To address the speed problem of software development, early engineers focused on automatic code generation using CASE Tools. CASE Tools aimed to generate “high quality, defect free, maintainable software”. Key idea was to use software design models like ER Diagrams, Data Flow Diagrams as input and then generate code from these diagrams. Several of these tools became popular in the 90’s. The main problem with these tools was that when the programmers made changes to the generated code the source model would go out of sync and would become unusable. This limited the adoption of CASE tools to the initial phases of the projects. Similar concepts are used even today by many developers to generate the boilerplate code instead of coding everything from scratch.

In parallel to CASE tools, 4GL (Fourth Generation Languages) and RAD (Rapid Application Development) also began trending. 4GL was first introduced by James Martin in 1981 in his book “Application Development without Programmers”. 4GL languages focused on higher level constructs like information rather than bits and bytes. They focused on databases, reports, workflows, GUI (Graphical user interface) etc. 4GL languages accompanied with Drag and Drop for form designers. Soon, people realized that programming done in higher language constructs has limited applicability (due to lower expressivity). They are harder to refactor. Most of the 4GL were focused on traditional Windows based applications. The internet moved user interfaces to HTML and this made 4GL languages less relevant. Most companies who bet on 4GL rebranded themselves to Business Process Management (BPM) or Rules Engines. The 4GL trend faded away.
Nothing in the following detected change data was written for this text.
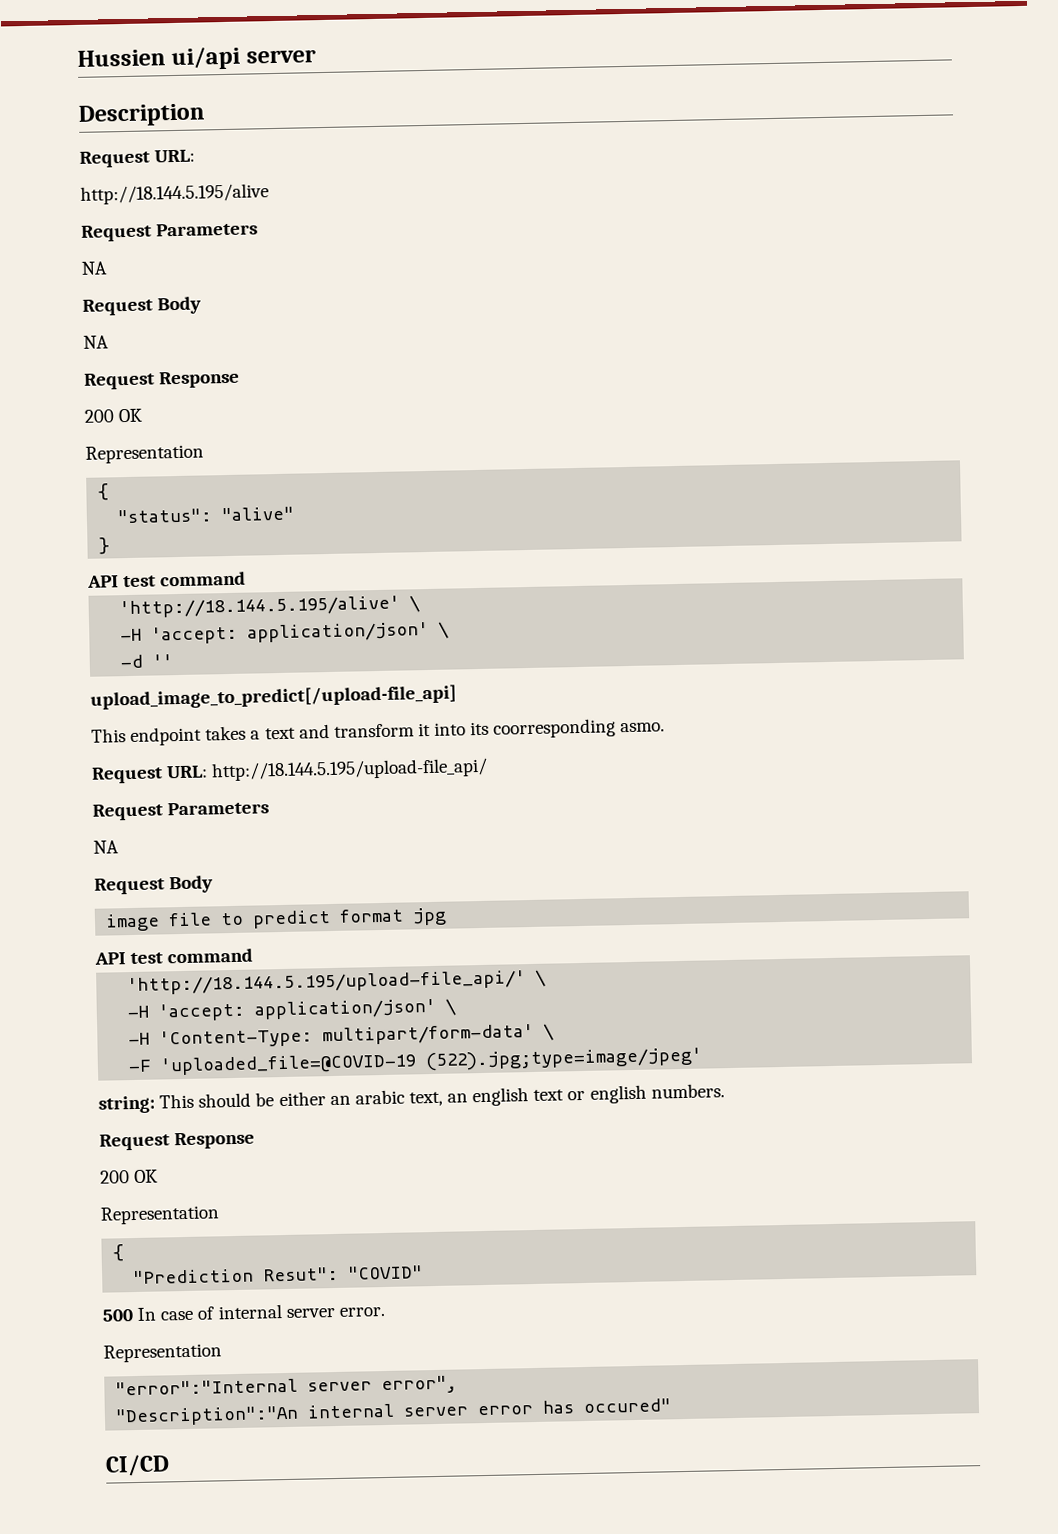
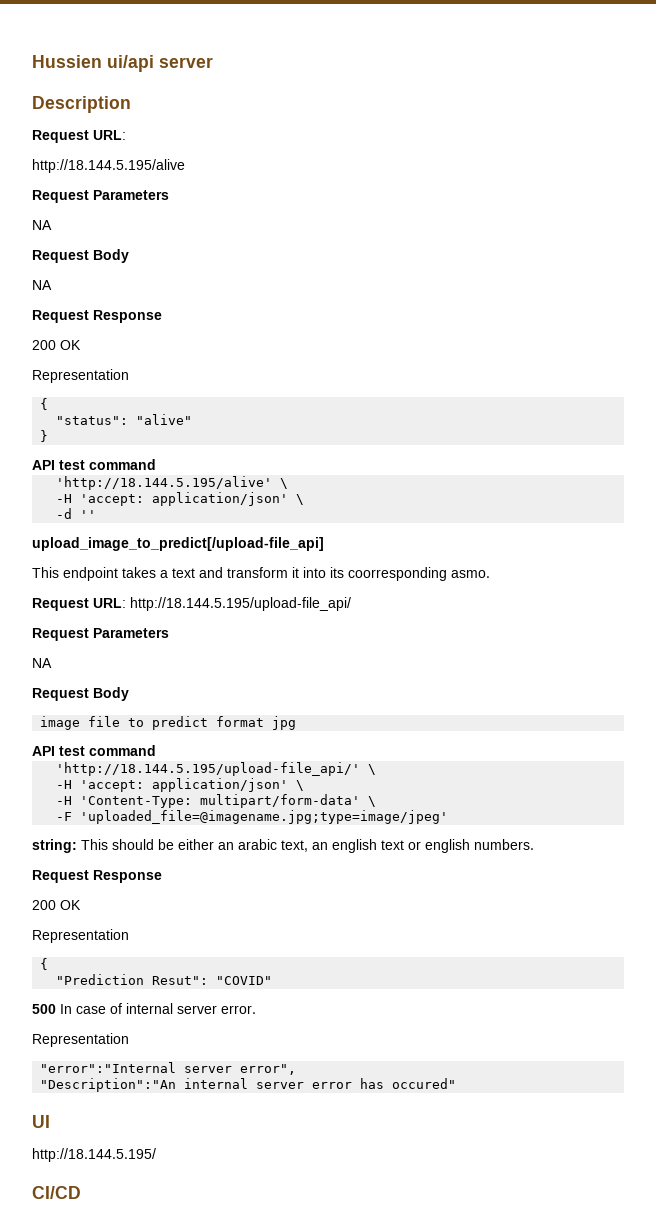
- -F 'uploaded_file=@COVID-19 (522).jpg;type=image/jpeg'
+ -F 'uploaded_file=@imagename.jpg;type=image/jpeg'
+ UI
+ http://18.144.5.195/

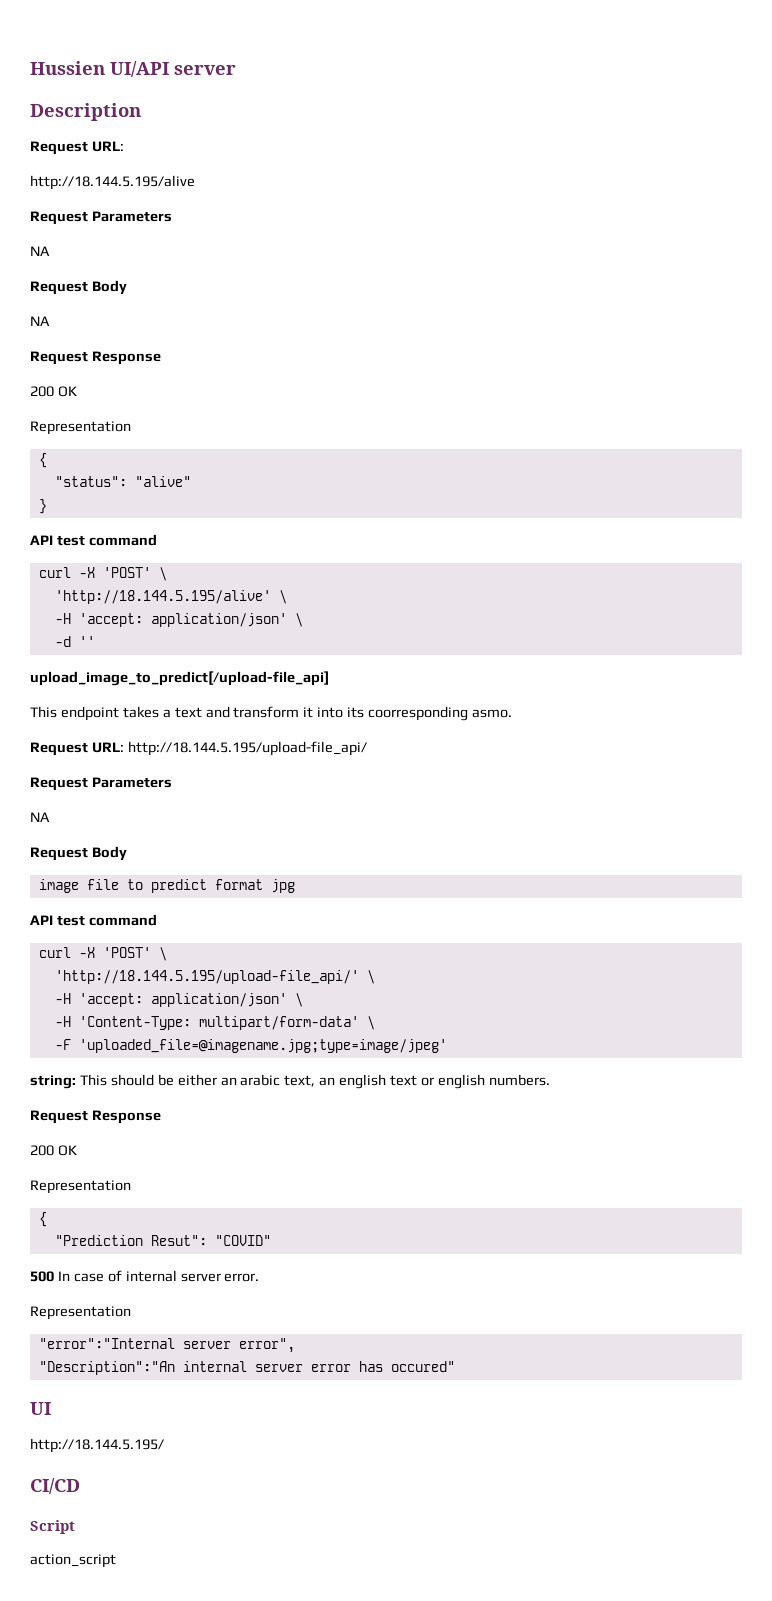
- Hussien ui/api server
+ Hussien UI/API server
  }
  API test command
+ curl -X 'POST' \
  image file to predict format jpg
  API test command
+ curl -X 'POST' \
+ Script
+ action_script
The other trend was Rapid Application Development (RAD). Early software development process was adopted from civil engineering which was an extremely rigid waterfall process i.e. after requirements, then design then build and then deployment. No back and forth was accepted. RAD changed that by allowing feedback loops between various stages of development. This allowed developers to incorporate learning during one phase into the previous phase. So basically, some back and forth was allowed. Using CASE tools for design and generating working models were quite suited with this approach.

Low Code No Code environments trace their roots to CASE, 4GL and RAD. The principles are the same - model-driven design, automatic code generation, and visual programming. Their benefits and limitations are also the same. They can generate simple applications quite fast. However these applications will inherently suffer from low expressivity, extensibility, evolvability and scalability. The platform providers hide behind “Low Code” by providing the ability to write code within the designer. As complexity of applications increases, developers end up writing more and more code to incorporate these functionalities. Given there are no standards existing for LCNC platforms today, the underlying models and pieces of code are all stored in proprietary formats. This creates significant vendor lock-in.

Given the need to generate large number of simple applications and shortage of software engineering talent, a combination of backend microservices with a low code no code front end may be the way to move forward. This would enable both scalable systems can be delivered at speed. However, with increasing diversity of channels - web, mobile, chat, voice, kiosks, social media etc. the challenge for low code no code platforms has significantly been raised. A low code no code platform that can integrate/orchestrate backend microservices and enable digital service delivery through a wide number of channels is the need of the hour.

At the same time, while microservices based architectures has been really successful in addressing the issues around scale and maintainability, it has led to increasing complexity of deployment and operations. A plethora of tools are emerging to address these issues. A DevOps engineer needs to be aware of these tools to be able deploy and manage microservices.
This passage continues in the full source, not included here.